God anoints to the ministry in the Church those whom He sees to be capable and worthy. The Church of Christ recognizes these as bishops and priests according to the example of Christ, as men who follow in the footsteps of the great high priest, live a life in obedience to God, hate wickedness, and love righteousness. Pious Christians honour and respect them as apostles and servants of Christ and as true priests who sincerely desire to save souls.
This is the law which governed Christ’s anointing as absolute high priest by God. According to it, Christ, through the Holy Spirit, anointed the apostles and the apostles anointed their successors. In the Church, the rule for choosing bishops and priests always was observed where the bishops had piety and faith in God, and where the people of the Church had knowledge of their Christian duties, and showed concern for the Church and her welfare.
As long as this law was observed, there was life and spirit in the Church, and there was a virtuous clergy and a faithful people. But when this law was violated through simony and through the buying and selling of the things of God, and when the bishopric was viewed as a profession not unlike any other, and corrupt men were elevated to the bishopric, then the affairs of the Church were neglected and the laity lost the sincere, pious faith which they once possessed.
Thus the Church, up to the present day, was left to the dry, withered forms and bejeweled mitres of simoniac bishops clad in golden vestments, in which they hide themselves and their true nature from the laity. And the laity manage everything formally, without life or spiritual force, for they lack true shepherds concerned with the salvation of their sinful souls.
In this very hour we cry to these pitiful people in the Church, careless about eternal matters, but too anxious about trifles – why do you tolerate this state of affairs in the Church? Do you not understand that it has been forged by these guilty bishops, whom you in your ignorance accept as priests of the holy of holies, of Christ our great high priest? Does there exist any greater insult to Christ, the great high priest, than to accept them as His servants and priests?
When God was pleased to open our eyes and those of our nation, to their utter wickedness and to a kind of behavior which would become an infidel more than a Christian, we ceased to recognize such people as ministers and official representatives of Christ. For Christ does not anoint such men as bishops or priests, nor does He accept them as His servants and vessels for the salvation of souls.*
It is because of this that we are anxious for the entire nation and every Orthodox Christian to learn this truth, so that they may be brought to righteous indignation, and by the laws of the Church, may cast the wolves out of our sanctuaries and seek out a priesthood acceptable to Christ in the Church. This priesthood cares for the sheep and guides them by the knowledge and power it possesses to live in obedience to Christ and to achieve virtue. Moreover, this priesthood sanctifies them through the sanctity it possesses, so that they are cleansed from every pollution of flesh and spirit.
0 Orthodox Christians, awake! In the name of our holy and just God, cast out the wolves who have entered into the sacred altars of the Church, through their falsehoods and treachery! Arise! Do battle! And defend the holy Church of Christ, entrusted to your care for the very salvation of your souls.

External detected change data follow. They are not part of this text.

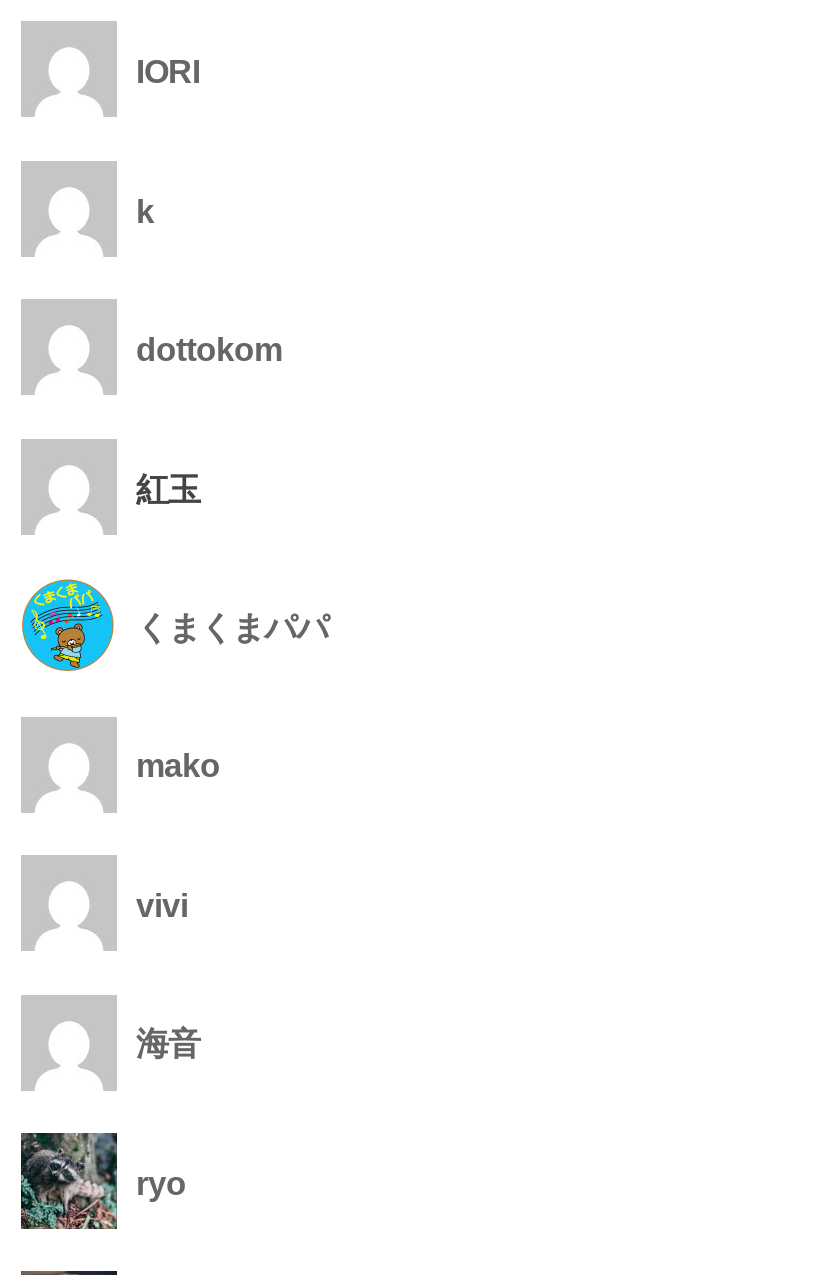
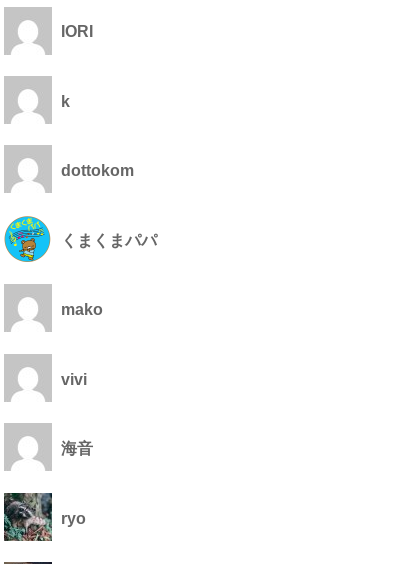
- 紅玉
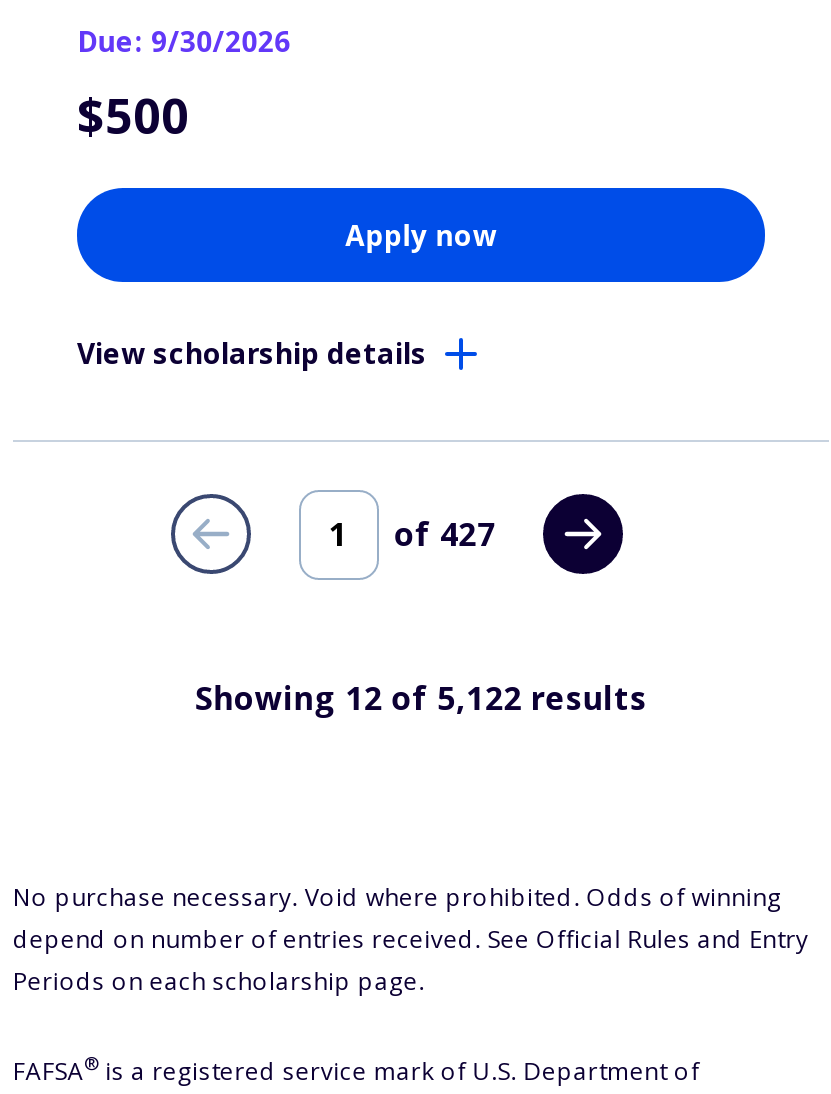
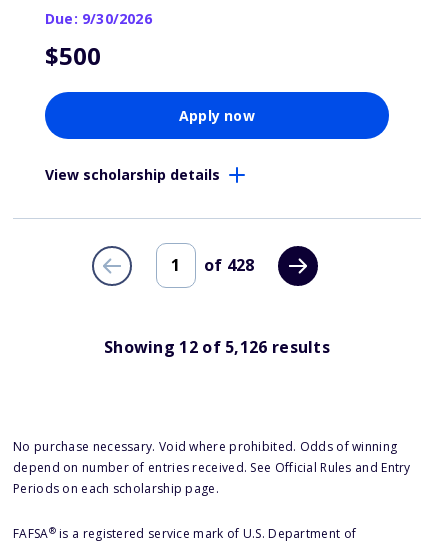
- of 427
+ of 428

- Showing 12 of 5,122 results
+ Showing 12 of 5,126 results
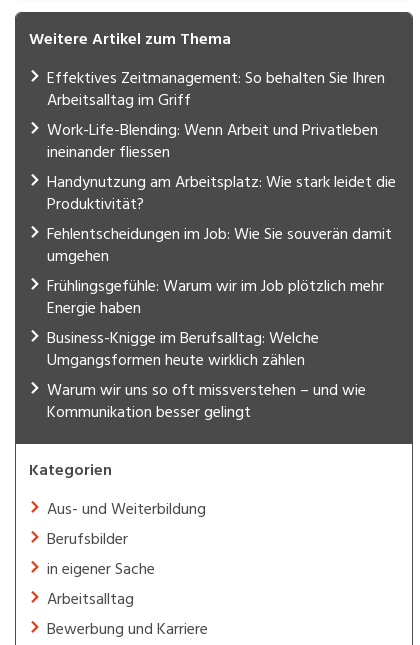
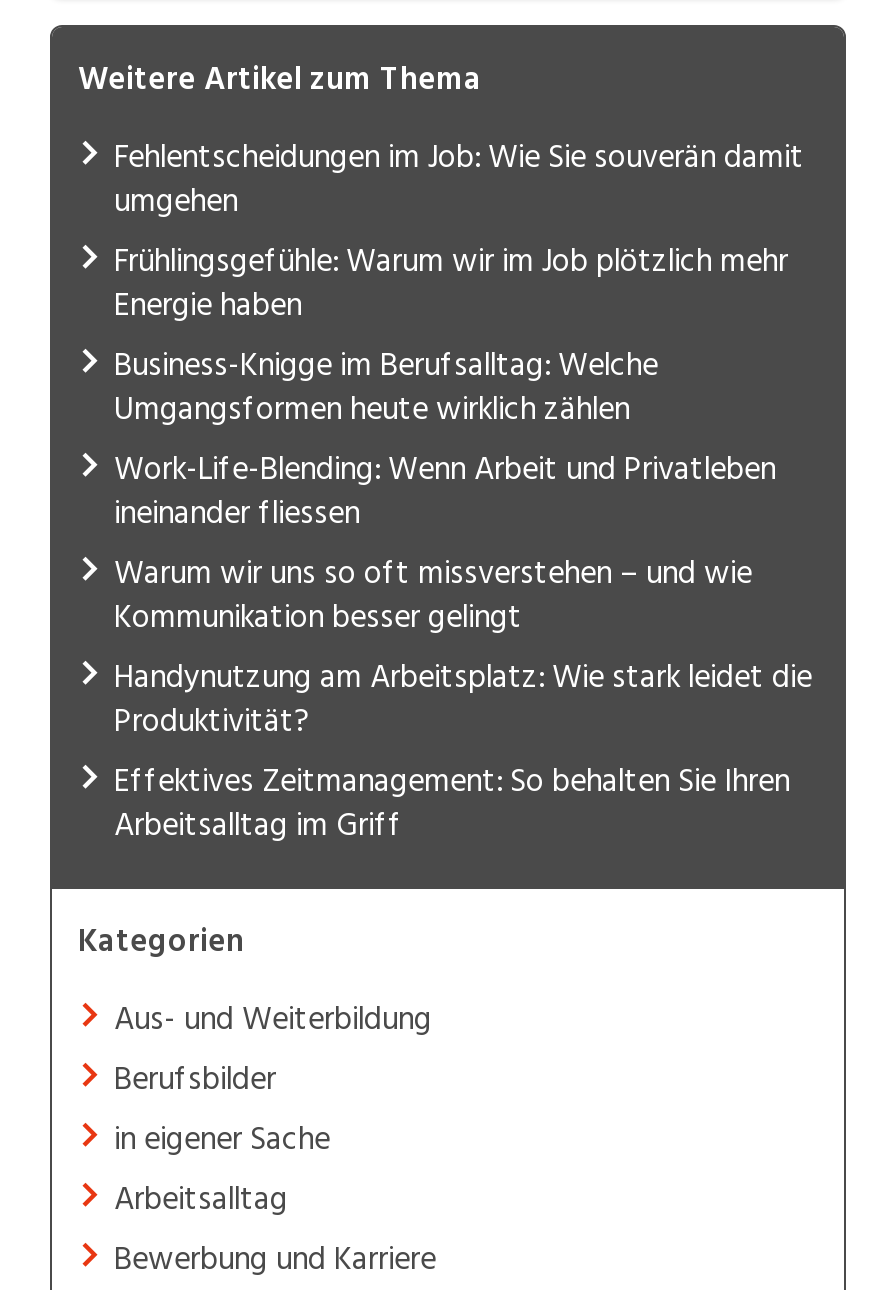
moved down: Effektives Zeitmanagement: So behalten Sie Ihren | Arbeitsalltag im Griff

moved down: Work-Life-Blending: Wenn Arbeit und Privatleben | ineinander fliessen

moved down: Handynutzung am Arbeitsplatz: Wie stark leidet die | Produktivität?

moved up: Fehlentscheidungen im Job: Wie Sie souverän damit | umgehen | Frühlingsgefühle: Warum wir im Job plötzlich mehr | Energie haben | Business-Knigge im Berufsalltag: Welche | Umgangsformen heute wirklich zählen

moved up: Warum wir uns so oft missverstehen – und wie | Kommunikation besser gelingt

Save, O Lord, Thy people, and bless Thine inheritance. Grant victory to Orthodox Christians over the barbarians, and safeguard Thy people through Thy holy Cross. Amen.
* Editors note: That which Makrakis wrote against the simoniac priests and prelates is just as applicable today against the false priests and bishops who seek to lead the faithful into the antichrist ecumenical movement. Both simony and ecumenicity spring from the same source: the chief destroyer of mankind, Satan himself.